Could you retype the material, starting at its first line and ending with the line holding "text-decoration: underline ->", and keep the pictures out?
Task material Start Marker
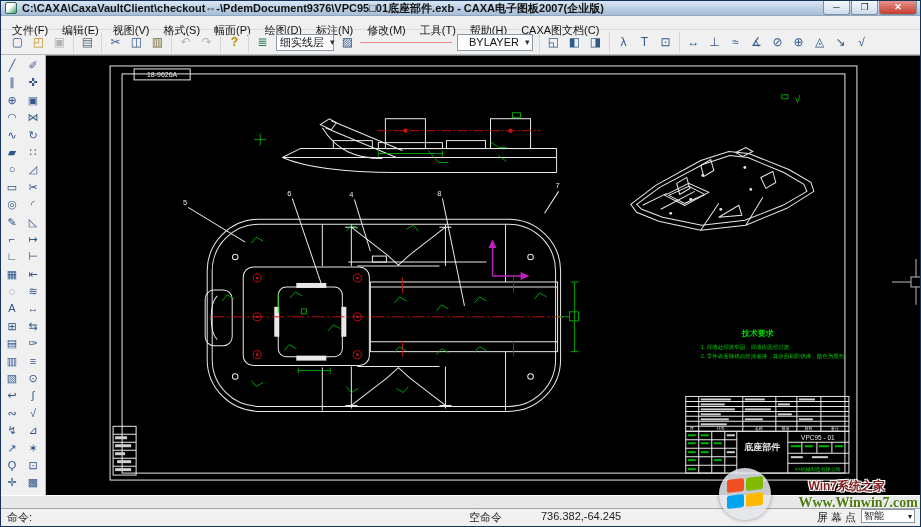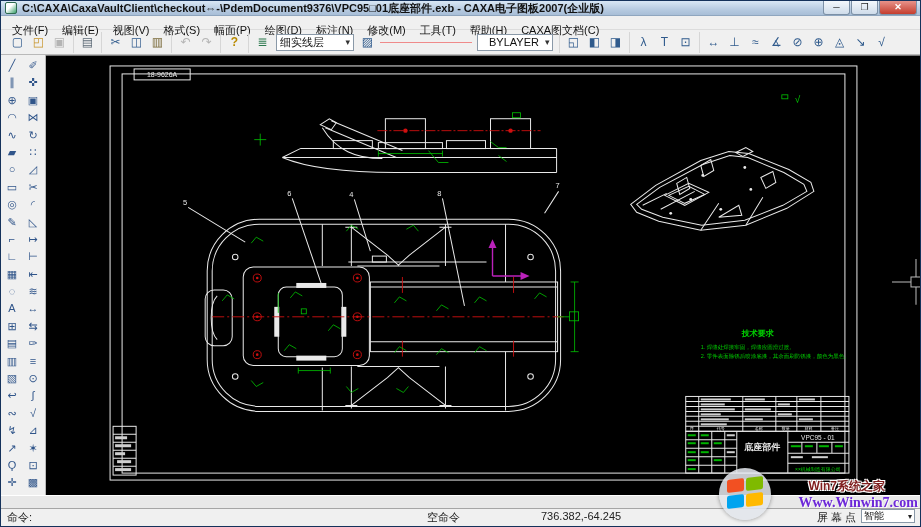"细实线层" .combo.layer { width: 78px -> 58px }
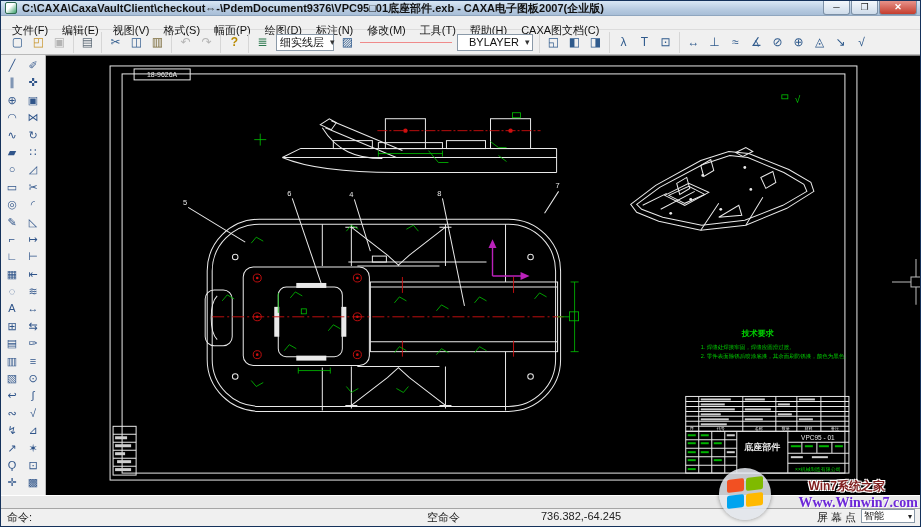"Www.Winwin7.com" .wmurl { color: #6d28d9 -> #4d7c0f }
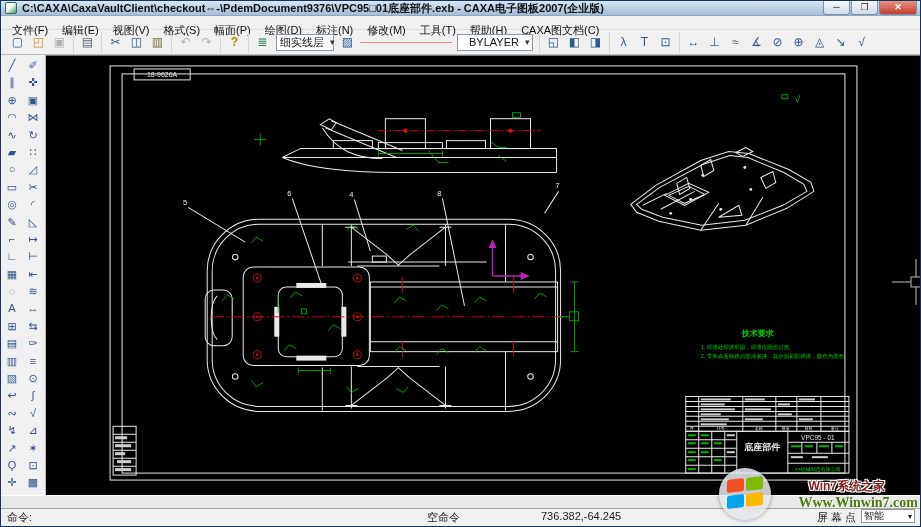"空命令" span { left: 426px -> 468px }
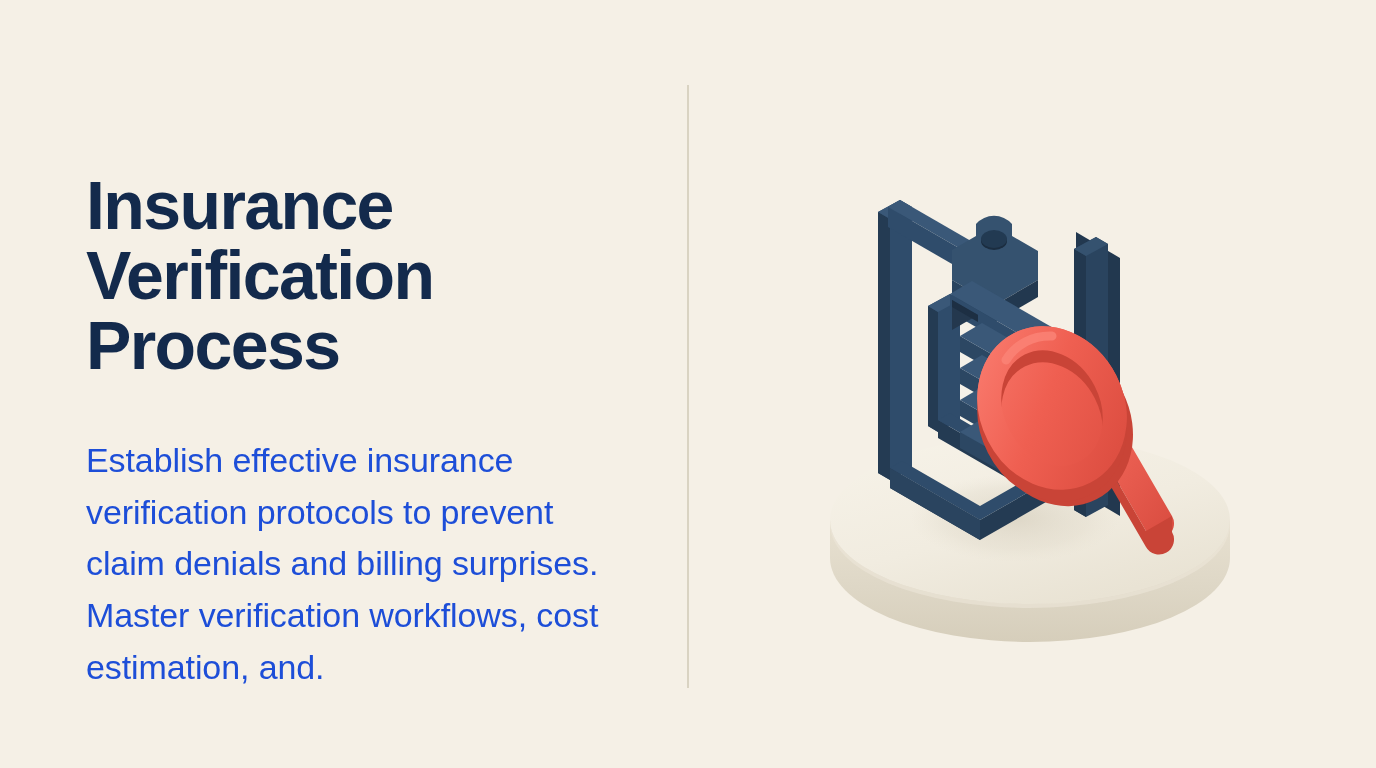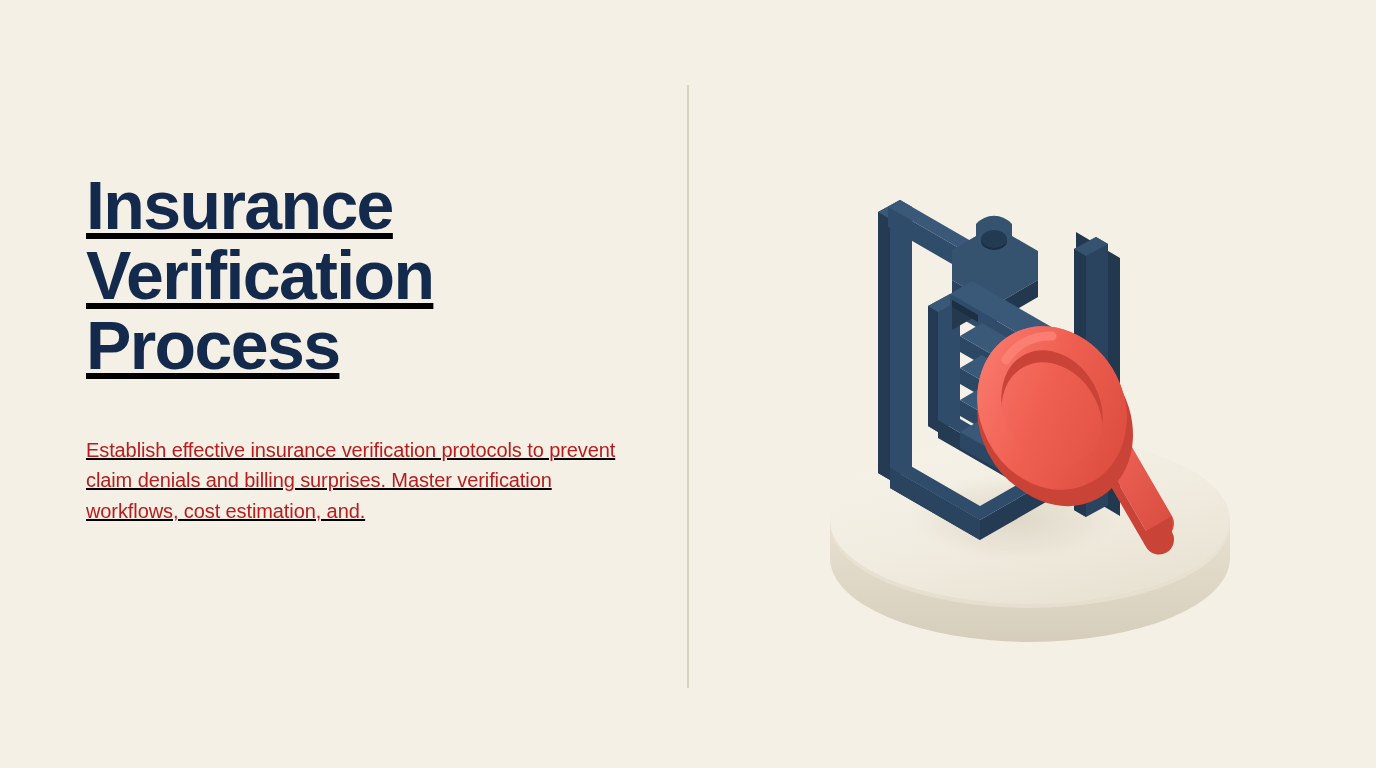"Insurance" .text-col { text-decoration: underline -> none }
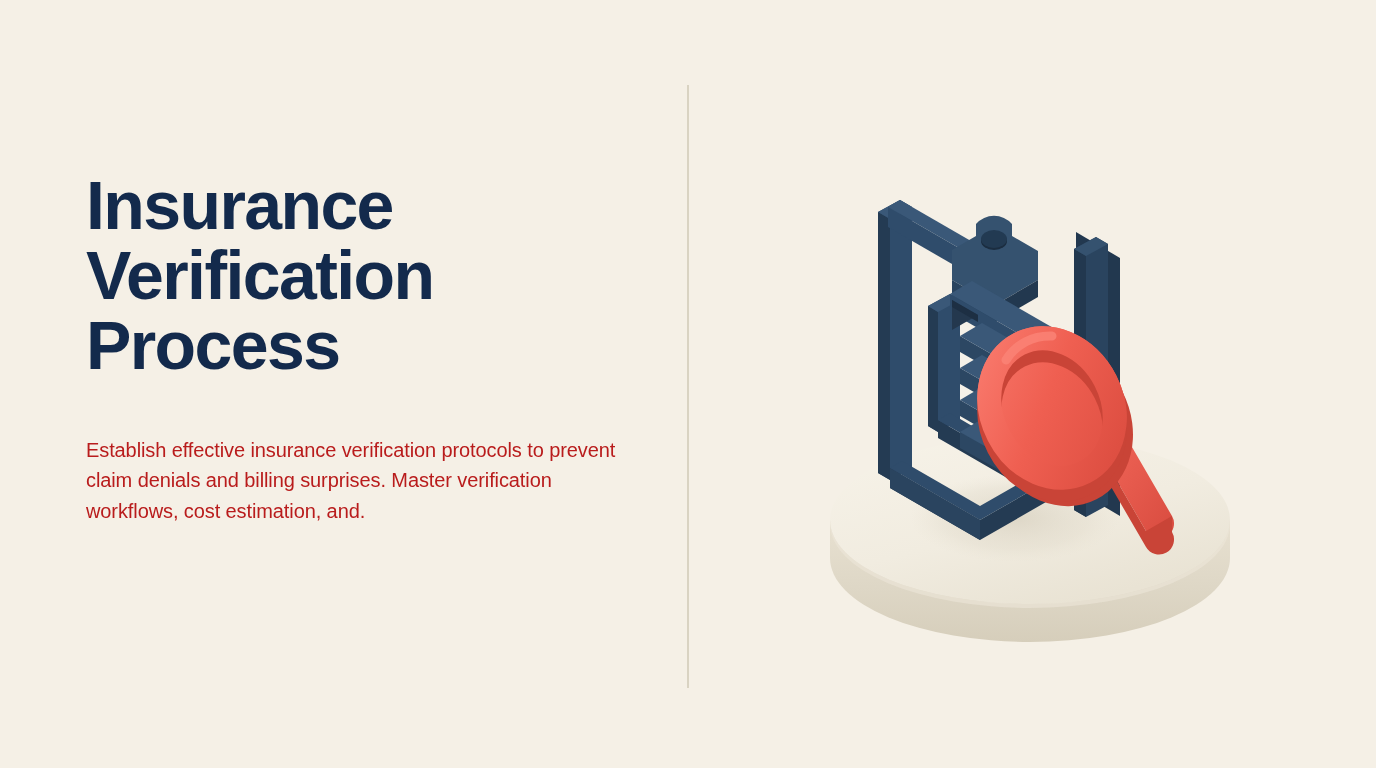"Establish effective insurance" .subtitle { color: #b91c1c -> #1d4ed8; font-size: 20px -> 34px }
Task material End Marker
▸ **Solution to this problem**
"细实线层" .combo.layer { width: 78px -> 58px }
"Www.Winwin7.com" .wmurl { color: #6d28d9 -> #4d7c0f }
"空命令" span { left: 426px -> 468px }
"Insurance" .text-col { text-decoration: underline -> none }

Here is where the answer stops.